Quella sentenza capovolta per capovolgere la realtà


di Assuntina Morresi

«Attacchi inaccettabili»: così
l’Associazione nazionale magistrati amministrativi definiva ieri le
critiche arrivate da politici di destra e di sinistra dopo la sentenza
del Tar del Lazio sull’atto di indirizzo del ministro del Welfare
Maurizio Sacconi, quello che, nato dalla vicenda di Eluana Englaro,
vietava di interrompere alimentazione e idratazione ai disabili.

Pur
ammettendo la possibilità di essere criticati, i giudici hanno invitato
a leggere meglio la loro sentenza, che ritengono estranea a pregiudizi
ideologici, e tantomeno tesa a condizionare la politica, come invece
avevano evidenziato diversi parlamentari.
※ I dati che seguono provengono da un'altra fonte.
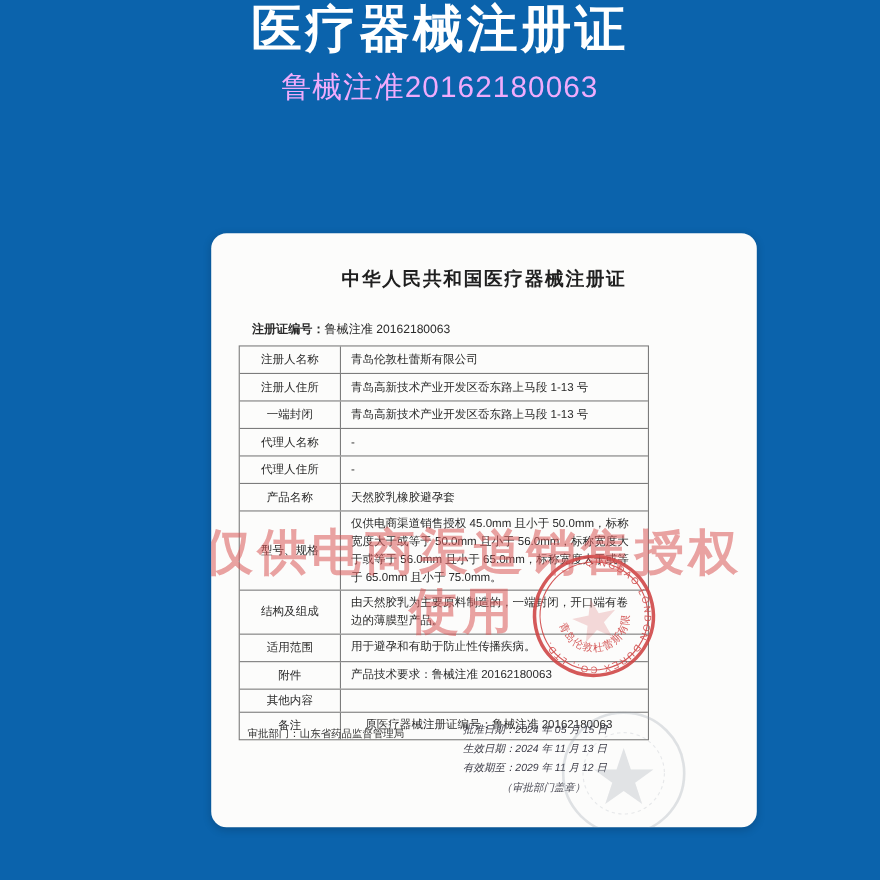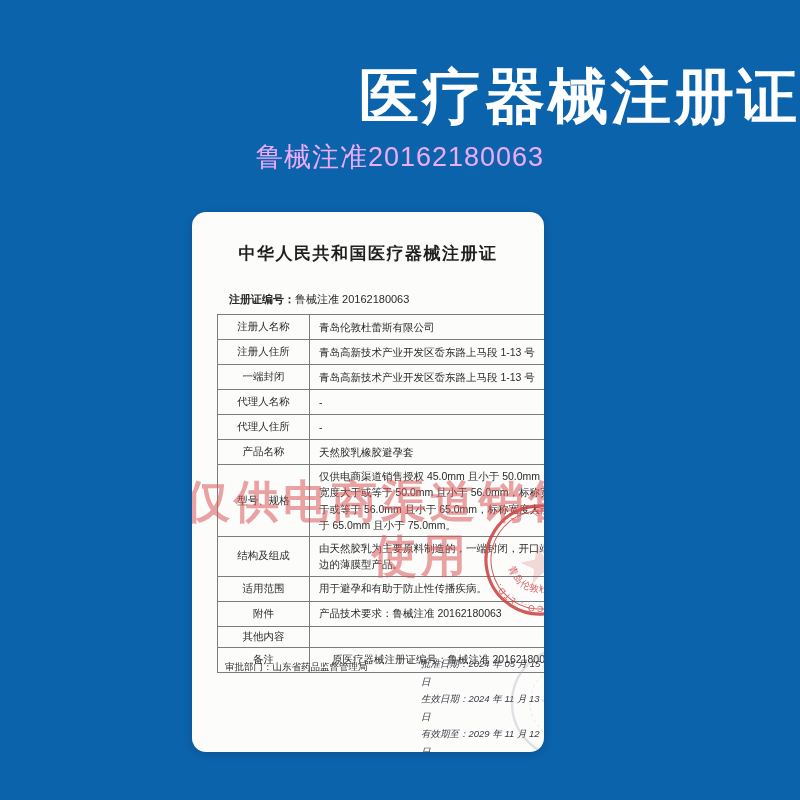"医疗器械注册证" .hero-title { font-size: 60px -> 46px; padding-top: 62px -> none; text-align: right -> none }
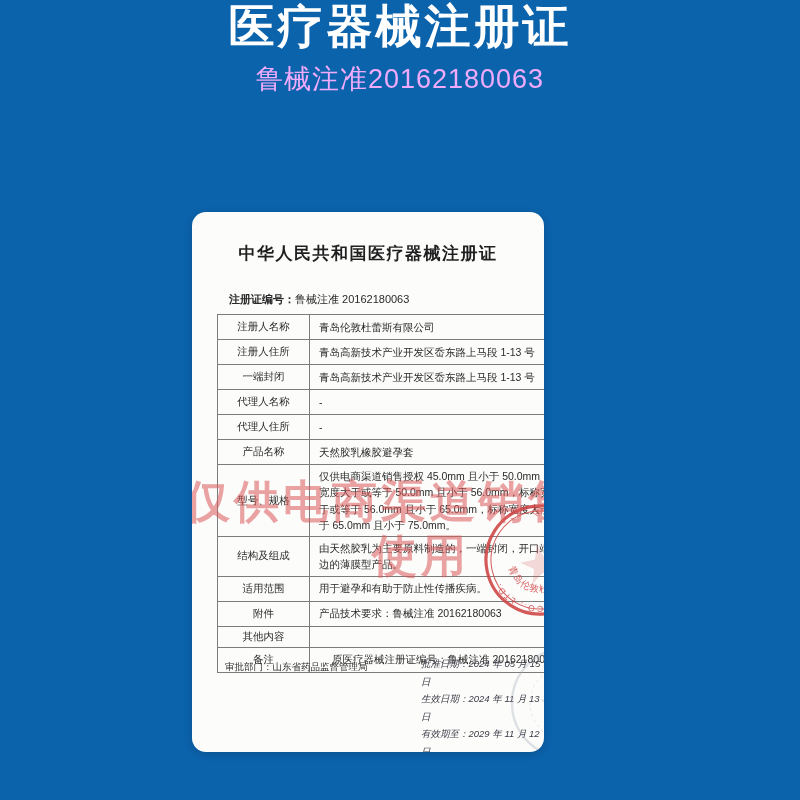"中华人民共和国医疗器械注册证" .card { width: 352px -> 496px }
I magistrati sostengono di
avere solo applicato le norme vigenti, e soprattutto che «non sono entrati nel merito della controversia». Ma
è veramente difficile dar loro ragione dopo aver letto il testo della
sentenza, alla luce anche di come la gran parte dei media ha trattato
la faccenda, semplicemente ribaltandone l’esito rispetto alla realtà.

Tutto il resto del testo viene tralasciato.